New York State Assembly
- In office January 1, 1830 – December 21, 1832
- Preceded by: Abner Hazeltine Nathan Mixer
- Succeeded by: Alvin Plumb Nathaniel Gray

Personal details
- Born: November 20, 1785 Guilford, Vermont, U.S.
- Died: April 2, 1857 (aged 71) Fredonia, New York, U.S.
- Party: Anti-Masonic
- Occupation: Politician

= Squire White =

American politician and jurist (1785–1857)

Squire White (November 20, 1785 – April 2, 1857) was an American physician and politician. He served three terms in the New York State Assembly (1830–1832), representing Chautauqua County, New York.

==Biography==
Squire White was born on November 20, 1785, in Guilford, Vermont, to William White. He attended public schools and began his medical studies under Dr. Pettil in Cazenovia, New York. He continued his education under Dr. Joseph White in Cherry Valley, New York, and at Columbia College (now Columbia College of New York), where he earned his degree in medicine.

In 1808, Dr. White moved to Fredonia, New York, to practice medicine. Initially, he taught at Sheridan Township, but his medical practice grew significantly, requiring his full attention. In 1804, Hezekiah Barker, whose daughter White married, purchased 400 acres of land in Fredonia. In 1811, White bought 25 acres of this land from Barker, part of which is now Forest Hill Cemetery. In the same year, he built a frame building at the corner of Main and White streets, where his children were born. This building was moved in 1868, and his son, Devillo Asa White, constructed the family's current home on White Street. The original house was later demolished.

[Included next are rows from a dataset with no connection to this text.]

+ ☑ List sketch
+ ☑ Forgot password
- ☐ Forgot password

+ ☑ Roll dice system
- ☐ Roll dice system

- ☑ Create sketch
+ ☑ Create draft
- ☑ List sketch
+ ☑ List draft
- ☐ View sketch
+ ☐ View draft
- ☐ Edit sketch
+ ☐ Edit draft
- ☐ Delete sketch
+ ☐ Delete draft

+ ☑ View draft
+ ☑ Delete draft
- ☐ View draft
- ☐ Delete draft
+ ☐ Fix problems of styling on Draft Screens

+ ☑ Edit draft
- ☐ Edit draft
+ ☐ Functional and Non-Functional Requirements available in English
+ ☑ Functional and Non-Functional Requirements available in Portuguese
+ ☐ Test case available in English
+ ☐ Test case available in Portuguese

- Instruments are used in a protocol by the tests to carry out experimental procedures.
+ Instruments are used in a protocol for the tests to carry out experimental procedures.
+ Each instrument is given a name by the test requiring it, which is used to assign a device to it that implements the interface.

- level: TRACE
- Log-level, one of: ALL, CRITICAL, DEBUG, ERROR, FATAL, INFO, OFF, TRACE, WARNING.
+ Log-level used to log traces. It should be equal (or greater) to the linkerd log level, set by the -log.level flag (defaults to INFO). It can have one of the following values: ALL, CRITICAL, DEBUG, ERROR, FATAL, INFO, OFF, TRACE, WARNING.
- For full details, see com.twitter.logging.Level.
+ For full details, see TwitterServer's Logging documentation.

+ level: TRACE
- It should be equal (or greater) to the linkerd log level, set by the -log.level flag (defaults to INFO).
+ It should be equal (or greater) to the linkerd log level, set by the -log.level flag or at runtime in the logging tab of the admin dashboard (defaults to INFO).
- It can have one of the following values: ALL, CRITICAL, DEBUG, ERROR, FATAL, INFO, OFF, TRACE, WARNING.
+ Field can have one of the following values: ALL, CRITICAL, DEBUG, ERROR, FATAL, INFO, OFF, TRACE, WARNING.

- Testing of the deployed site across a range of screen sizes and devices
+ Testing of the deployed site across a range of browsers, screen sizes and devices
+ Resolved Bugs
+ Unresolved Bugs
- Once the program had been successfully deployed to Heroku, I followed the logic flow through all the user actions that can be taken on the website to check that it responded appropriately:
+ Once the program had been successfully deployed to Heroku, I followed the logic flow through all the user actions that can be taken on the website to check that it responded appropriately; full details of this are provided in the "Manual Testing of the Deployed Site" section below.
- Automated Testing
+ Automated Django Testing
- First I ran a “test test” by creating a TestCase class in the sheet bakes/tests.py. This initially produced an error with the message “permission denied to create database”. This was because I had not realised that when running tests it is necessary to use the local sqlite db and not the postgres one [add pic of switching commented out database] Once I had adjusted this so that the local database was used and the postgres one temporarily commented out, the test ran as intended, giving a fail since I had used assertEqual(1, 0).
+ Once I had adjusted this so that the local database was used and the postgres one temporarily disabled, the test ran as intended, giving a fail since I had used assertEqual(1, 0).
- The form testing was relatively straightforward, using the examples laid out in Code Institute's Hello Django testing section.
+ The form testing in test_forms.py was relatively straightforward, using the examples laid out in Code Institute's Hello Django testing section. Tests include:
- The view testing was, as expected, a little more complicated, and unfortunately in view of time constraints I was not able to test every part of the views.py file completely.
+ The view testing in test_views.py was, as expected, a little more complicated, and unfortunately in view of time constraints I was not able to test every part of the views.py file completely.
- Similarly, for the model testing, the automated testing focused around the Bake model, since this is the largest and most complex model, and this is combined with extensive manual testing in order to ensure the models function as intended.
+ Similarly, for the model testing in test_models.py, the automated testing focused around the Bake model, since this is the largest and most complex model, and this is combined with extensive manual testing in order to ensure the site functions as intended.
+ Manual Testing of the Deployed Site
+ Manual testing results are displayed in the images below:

White was appointed the first surrogate of Chautauqua County, New York, on February 9, 1811, by Governor Daniel D. Tompkins. He served in this position for several years. During the burning of Buffalo in 1812 by British forces, he was on business there and was conscripted into the United States Army as a surgeon for the 169th Regiment of New York Infantry.

In November 1829, he was elected to the New York State Assembly and served three terms. He served alongside Abner Hazeltine in the 53rd New York State Legislature (1830), alongside John Birdsall in the 54th New York State Legislature (1831), and alongside Theron Bly in the 55th New York State Legislature (1832).

White died in Fredonia on April 2, 1857.